Start of EXTRACTED RECORDS

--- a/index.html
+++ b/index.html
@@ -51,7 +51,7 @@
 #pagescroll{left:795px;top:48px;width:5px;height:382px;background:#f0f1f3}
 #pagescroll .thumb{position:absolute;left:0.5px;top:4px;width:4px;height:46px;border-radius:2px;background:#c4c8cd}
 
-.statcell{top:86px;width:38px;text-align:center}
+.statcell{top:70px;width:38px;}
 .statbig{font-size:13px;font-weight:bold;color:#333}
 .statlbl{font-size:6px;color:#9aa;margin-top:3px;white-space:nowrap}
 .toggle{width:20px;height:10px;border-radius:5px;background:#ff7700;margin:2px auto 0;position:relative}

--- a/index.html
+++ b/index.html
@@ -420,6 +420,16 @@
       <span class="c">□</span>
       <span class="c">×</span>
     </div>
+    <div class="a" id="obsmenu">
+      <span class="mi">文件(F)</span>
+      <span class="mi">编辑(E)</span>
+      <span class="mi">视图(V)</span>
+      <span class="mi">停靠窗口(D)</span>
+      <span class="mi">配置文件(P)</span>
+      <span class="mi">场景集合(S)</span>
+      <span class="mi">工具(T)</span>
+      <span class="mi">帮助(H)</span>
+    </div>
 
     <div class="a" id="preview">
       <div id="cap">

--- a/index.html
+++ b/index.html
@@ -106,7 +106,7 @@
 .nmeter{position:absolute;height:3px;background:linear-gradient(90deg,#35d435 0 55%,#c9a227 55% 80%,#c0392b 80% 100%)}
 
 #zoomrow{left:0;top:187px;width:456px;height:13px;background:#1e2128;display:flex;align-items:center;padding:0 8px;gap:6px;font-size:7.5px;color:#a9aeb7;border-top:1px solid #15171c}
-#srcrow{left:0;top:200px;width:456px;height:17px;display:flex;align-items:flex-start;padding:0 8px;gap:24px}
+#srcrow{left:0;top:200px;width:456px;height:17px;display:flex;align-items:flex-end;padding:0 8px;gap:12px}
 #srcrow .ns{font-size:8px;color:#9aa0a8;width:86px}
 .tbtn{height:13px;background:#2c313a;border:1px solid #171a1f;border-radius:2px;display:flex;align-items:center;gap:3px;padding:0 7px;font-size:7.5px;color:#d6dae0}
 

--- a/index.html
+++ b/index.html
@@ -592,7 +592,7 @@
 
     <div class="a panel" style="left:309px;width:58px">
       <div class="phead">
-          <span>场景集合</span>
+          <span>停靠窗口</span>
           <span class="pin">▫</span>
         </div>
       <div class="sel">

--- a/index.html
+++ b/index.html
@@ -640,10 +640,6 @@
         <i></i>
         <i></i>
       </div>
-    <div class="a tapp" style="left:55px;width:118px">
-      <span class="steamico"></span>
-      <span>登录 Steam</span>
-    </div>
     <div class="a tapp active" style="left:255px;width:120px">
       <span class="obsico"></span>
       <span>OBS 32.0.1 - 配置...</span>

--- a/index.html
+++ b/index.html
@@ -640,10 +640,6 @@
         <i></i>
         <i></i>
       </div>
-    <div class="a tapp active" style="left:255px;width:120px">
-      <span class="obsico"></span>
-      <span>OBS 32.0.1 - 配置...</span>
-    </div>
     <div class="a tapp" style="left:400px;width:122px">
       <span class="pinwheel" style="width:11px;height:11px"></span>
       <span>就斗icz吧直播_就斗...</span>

End of EXTRACTED RECORDS

PROBLEM TO WORK ON:
Copy down the material above exactly as it is.

EXERCISE SOLUTION:
--- a/index.html
+++ b/index.html
@@ -51,7 +51,7 @@
 #pagescroll{left:795px;top:48px;width:5px;height:382px;background:#f0f1f3}
 #pagescroll .thumb{position:absolute;left:0.5px;top:4px;width:4px;height:46px;border-radius:2px;background:#c4c8cd}
 
-.statcell{top:86px;width:38px;text-align:center}
+.statcell{top:70px;width:38px;}
 .statbig{font-size:13px;font-weight:bold;color:#333}
 .statlbl{font-size:6px;color:#9aa;margin-top:3px;white-space:nowrap}
 .toggle{width:20px;height:10px;border-radius:5px;background:#ff7700;margin:2px auto 0;position:relative}

--- a/index.html
+++ b/index.html
@@ -420,6 +420,16 @@
       <span class="c">□</span>
       <span class="c">×</span>
     </div>
+    <div class="a" id="obsmenu">
+      <span class="mi">文件(F)</span>
+      <span class="mi">编辑(E)</span>
+      <span class="mi">视图(V)</span>
+      <span class="mi">停靠窗口(D)</span>
+      <span class="mi">配置文件(P)</span>
+      <span class="mi">场景集合(S)</span>
+      <span class="mi">工具(T)</span>
+      <span class="mi">帮助(H)</span>
+    </div>
 
     <div class="a" id="preview">
       <div id="cap">

--- a/index.html
+++ b/index.html
@@ -106,7 +106,7 @@
 .nmeter{position:absolute;height:3px;background:linear-gradient(90deg,#35d435 0 55%,#c9a227 55% 80%,#c0392b 80% 100%)}
 
 #zoomrow{left:0;top:187px;width:456px;height:13px;background:#1e2128;display:flex;align-items:center;padding:0 8px;gap:6px;font-size:7.5px;color:#a9aeb7;border-top:1px solid #15171c}
-#srcrow{left:0;top:200px;width:456px;height:17px;display:flex;align-items:flex-start;padding:0 8px;gap:24px}
+#srcrow{left:0;top:200px;width:456px;height:17px;display:flex;align-items:flex-end;padding:0 8px;gap:12px}
 #srcrow .ns{font-size:8px;color:#9aa0a8;width:86px}
 .tbtn{height:13px;background:#2c313a;border:1px solid #171a1f;border-radius:2px;display:flex;align-items:center;gap:3px;padding:0 7px;font-size:7.5px;color:#d6dae0}
 

--- a/index.html
+++ b/index.html
@@ -592,7 +592,7 @@
 
     <div class="a panel" style="left:309px;width:58px">
       <div class="phead">
-          <span>场景集合</span>
+          <span>停靠窗口</span>
           <span class="pin">▫</span>
         </div>
       <div class="sel">

--- a/index.html
+++ b/index.html
@@ -640,10 +640,6 @@
         <i></i>
         <i></i>
       </div>
-    <div class="a tapp" style="left:55px;width:118px">
-      <span class="steamico"></span>
-      <span>登录 Steam</span>
-    </div>
     <div class="a tapp active" style="left:255px;width:120px">
       <span class="obsico"></span>
       <span>OBS 32.0.1 - 配置...</span>

--- a/index.html
+++ b/index.html
@@ -640,10 +640,6 @@
         <i></i>
         <i></i>
       </div>
-    <div class="a tapp active" style="left:255px;width:120px">
-      <span class="obsico"></span>
-      <span>OBS 32.0.1 - 配置...</span>
-    </div>
     <div class="a tapp" style="left:400px;width:122px">
       <span class="pinwheel" style="width:11px;height:11px"></span>
       <span>就斗icz吧直播_就斗...</span>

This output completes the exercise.